[Dataset items]
******************************
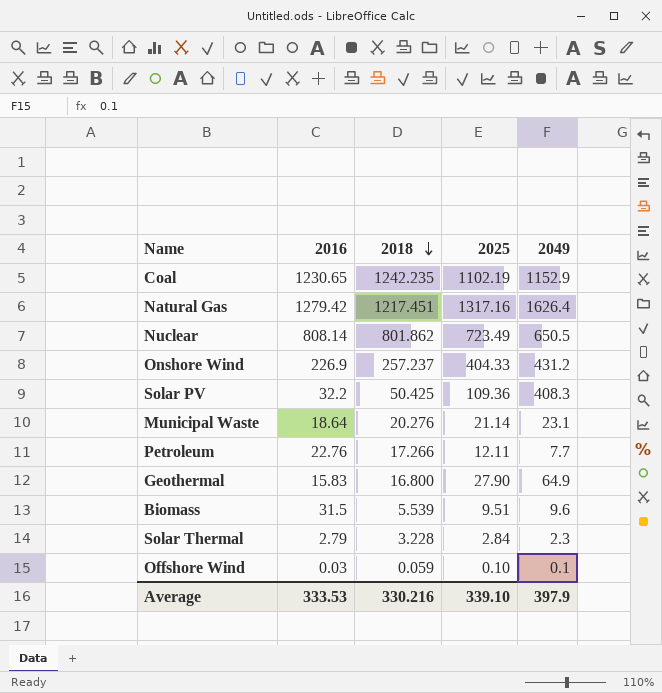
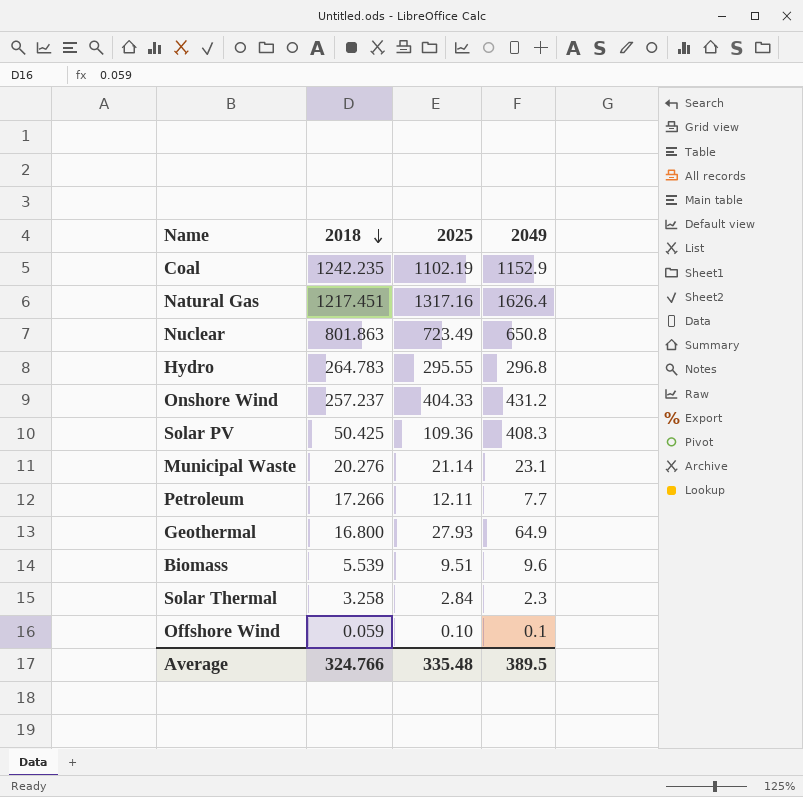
column 2016 | position: 2 -> none
Nuclear | 2018: 801.862 -> 801.863
Nuclear | 2049: 650.5 -> 650.8
row Hydro: none -> 264.783 | 295.55 | 296.8
Geothermal | 2025: 27.90 -> 27.93
Solar Thermal | 2018: 3.228 -> 3.258
Average | 2018: 330.216 -> 324.766
Average | 2025: 339.10 -> 335.48
Average | 2049: 397.9 -> 389.5

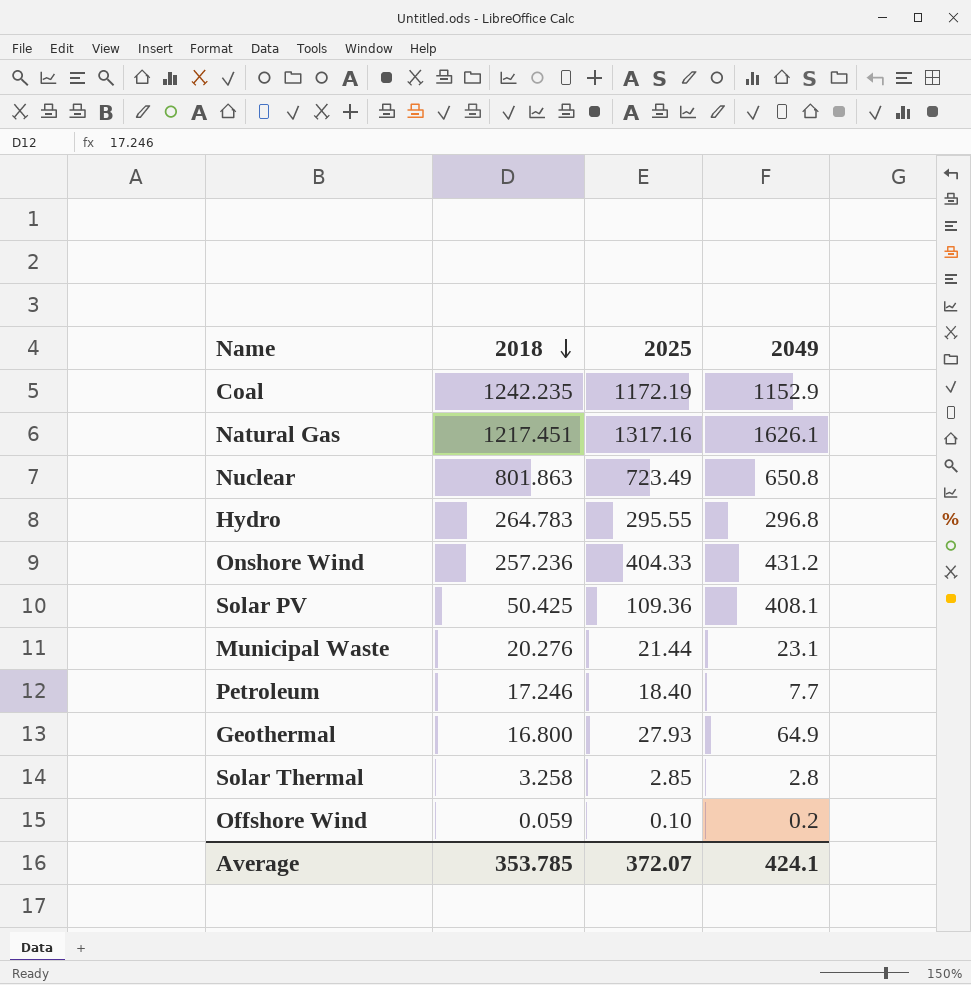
row Biomass: 5.539 | 9.51 | 9.6 -> none
Coal | 2025: 1102.19 -> 1172.19
Natural Gas | 2049: 1626.4 -> 1626.1
Onshore Wind | 2018: 257.237 -> 257.236
Solar PV | 2049: 408.3 -> 408.1
Municipal Waste | 2025: 21.14 -> 21.44
Petroleum | 2018: 17.266 -> 17.246
Petroleum | 2025: 12.11 -> 18.40
Solar Thermal | 2025: 2.84 -> 2.85
Solar Thermal | 2049: 2.3 -> 2.8
Offshore Wind | 2049: 0.1 -> 0.2
Average | 2018: 324.766 -> 353.785
Average | 2025: 335.48 -> 372.07
Average | 2049: 389.5 -> 424.1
******************************
INSTRUCTIONS FOR THE TASK
Omit the pictures and print again exactly the lines from the one with "Average | 2025: 339.10 -> 335.48" through the final line of the entries, both ends included.

SOLUTION TO THE EXERCISE
Average | 2025: 339.10 -> 335.48
Average | 2049: 397.9 -> 389.5

row Biomass: 5.539 | 9.51 | 9.6 -> none
Coal | 2025: 1102.19 -> 1172.19
Natural Gas | 2049: 1626.4 -> 1626.1
Onshore Wind | 2018: 257.237 -> 257.236
Solar PV | 2049: 408.3 -> 408.1
Municipal Waste | 2025: 21.14 -> 21.44
Petroleum | 2018: 17.266 -> 17.246
Petroleum | 2025: 12.11 -> 18.40
Solar Thermal | 2025: 2.84 -> 2.85
Solar Thermal | 2049: 2.3 -> 2.8
Offshore Wind | 2049: 0.1 -> 0.2
Average | 2018: 324.766 -> 353.785
Average | 2025: 335.48 -> 372.07
Average | 2049: 389.5 -> 424.1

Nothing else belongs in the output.